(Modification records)
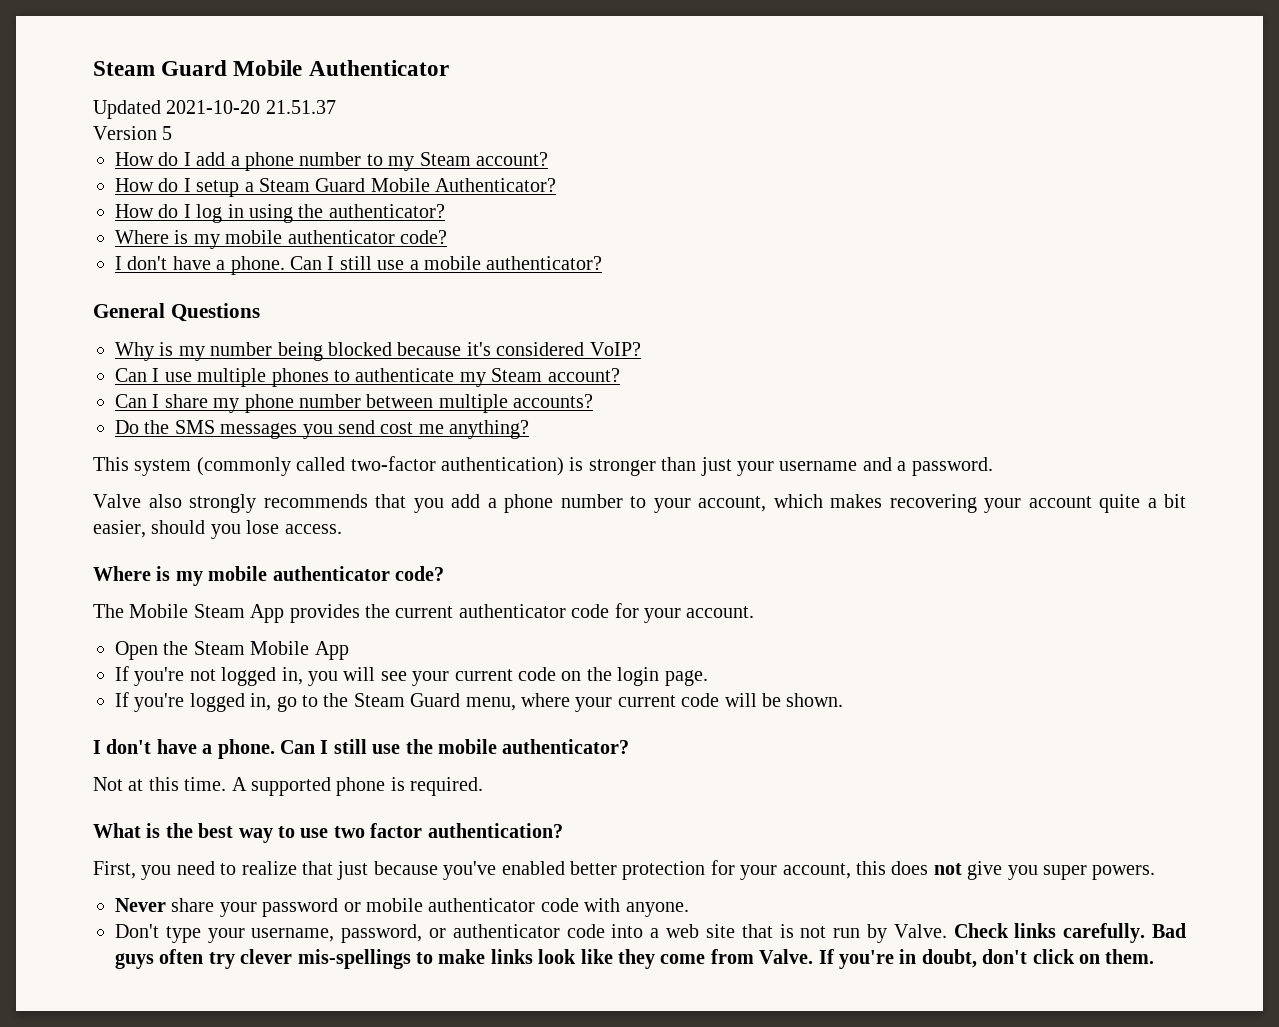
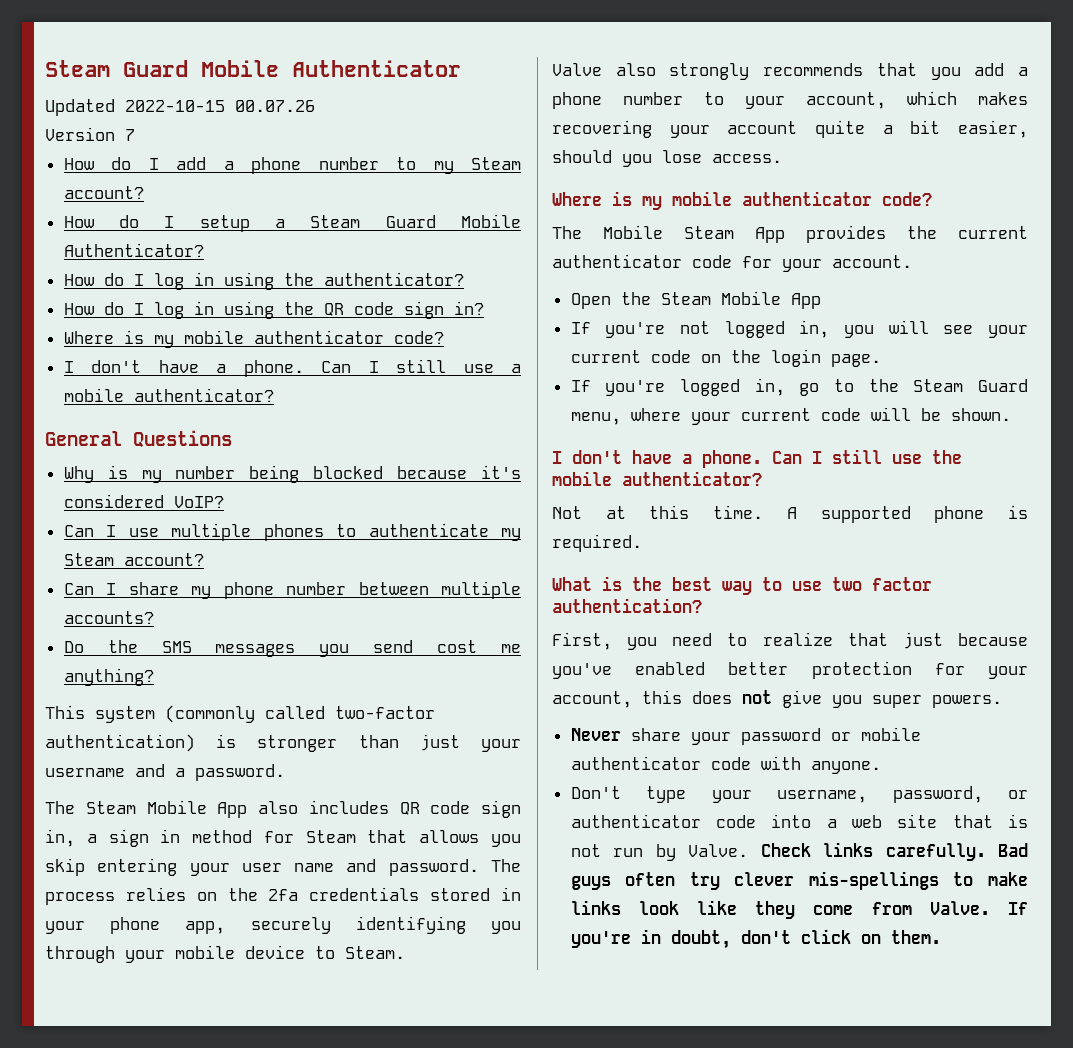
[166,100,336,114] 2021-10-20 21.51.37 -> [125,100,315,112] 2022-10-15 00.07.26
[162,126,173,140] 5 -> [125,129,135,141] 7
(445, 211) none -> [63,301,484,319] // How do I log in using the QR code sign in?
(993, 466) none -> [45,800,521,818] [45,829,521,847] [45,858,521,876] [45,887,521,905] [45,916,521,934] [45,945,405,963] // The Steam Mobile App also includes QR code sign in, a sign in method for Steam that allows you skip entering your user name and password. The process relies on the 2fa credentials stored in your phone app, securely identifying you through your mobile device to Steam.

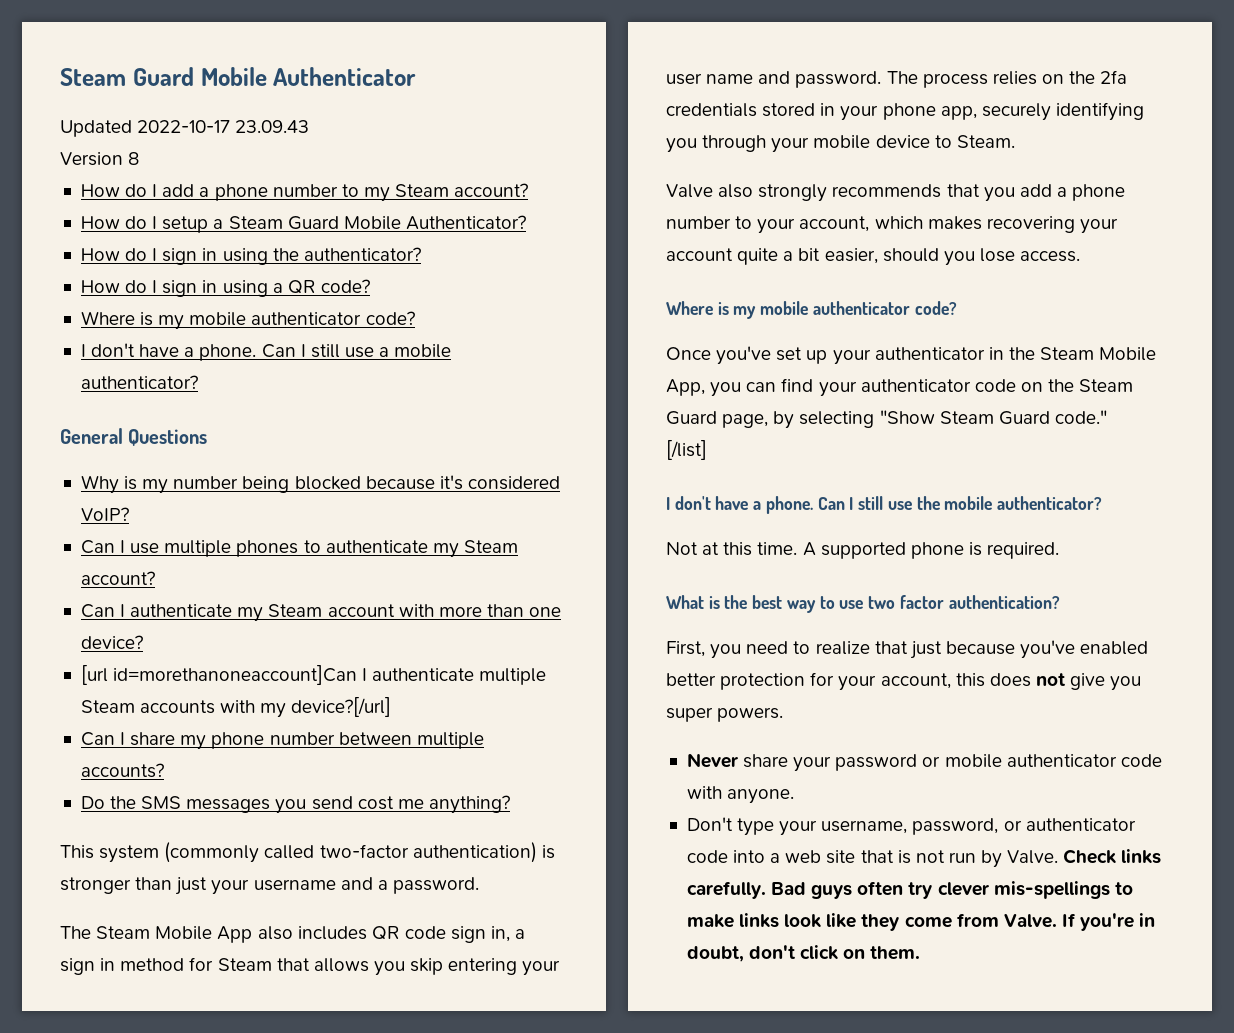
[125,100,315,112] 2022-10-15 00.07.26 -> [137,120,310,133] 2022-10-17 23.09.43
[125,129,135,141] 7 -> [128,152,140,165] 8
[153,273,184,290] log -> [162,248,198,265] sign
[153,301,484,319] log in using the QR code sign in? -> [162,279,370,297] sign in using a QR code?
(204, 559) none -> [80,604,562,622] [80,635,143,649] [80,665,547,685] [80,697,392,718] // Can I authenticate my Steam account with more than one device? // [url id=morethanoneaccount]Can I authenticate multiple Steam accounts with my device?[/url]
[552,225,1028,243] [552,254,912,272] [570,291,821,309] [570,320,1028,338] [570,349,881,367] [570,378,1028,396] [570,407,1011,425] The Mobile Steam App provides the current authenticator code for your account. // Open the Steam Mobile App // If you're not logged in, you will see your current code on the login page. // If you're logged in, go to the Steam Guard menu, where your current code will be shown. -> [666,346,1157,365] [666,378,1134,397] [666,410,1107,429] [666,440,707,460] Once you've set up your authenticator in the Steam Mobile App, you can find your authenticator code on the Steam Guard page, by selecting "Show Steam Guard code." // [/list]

## [PROBLEM REQUIREMENTS]
Retype exactly the lines from the line containing "[162,126,173,140] 5 -> [125,129,135,141] 7" through the end of the entries above, including both ends, and leave every picture out.

## [OUTPUT FOR THIS EXERCISE]
[162,126,173,140] 5 -> [125,129,135,141] 7
(445, 211) none -> [63,301,484,319] // How do I log in using the QR code sign in?
(993, 466) none -> [45,800,521,818] [45,829,521,847] [45,858,521,876] [45,887,521,905] [45,916,521,934] [45,945,405,963] // The Steam Mobile App also includes QR code sign in, a sign in method for Steam that allows you skip entering your user name and password. The process relies on the 2fa credentials stored in your phone app, securely identifying you through your mobile device to Steam.

[125,100,315,112] 2022-10-15 00.07.26 -> [137,120,310,133] 2022-10-17 23.09.43
[125,129,135,141] 7 -> [128,152,140,165] 8
[153,273,184,290] log -> [162,248,198,265] sign
[153,301,484,319] log in using the QR code sign in? -> [162,279,370,297] sign in using a QR code?
(204, 559) none -> [80,604,562,622] [80,635,143,649] [80,665,547,685] [80,697,392,718] // Can I authenticate my Steam account with more than one device? // [url id=morethanoneaccount]Can I authenticate multiple Steam accounts with my device?[/url]
[552,225,1028,243] [552,254,912,272] [570,291,821,309] [570,320,1028,338] [570,349,881,367] [570,378,1028,396] [570,407,1011,425] The Mobile Steam App provides the current authenticator code for your account. // Open the Steam Mobile App // If you're not logged in, you will see your current code on the login page. // If you're logged in, go to the Steam Guard menu, where your current code will be shown. -> [666,346,1157,365] [666,378,1134,397] [666,410,1107,429] [666,440,707,460] Once you've set up your authenticator in the Steam Mobile App, you can find your authenticator code on the Steam Guard page, by selecting "Show Steam Guard code." // [/list]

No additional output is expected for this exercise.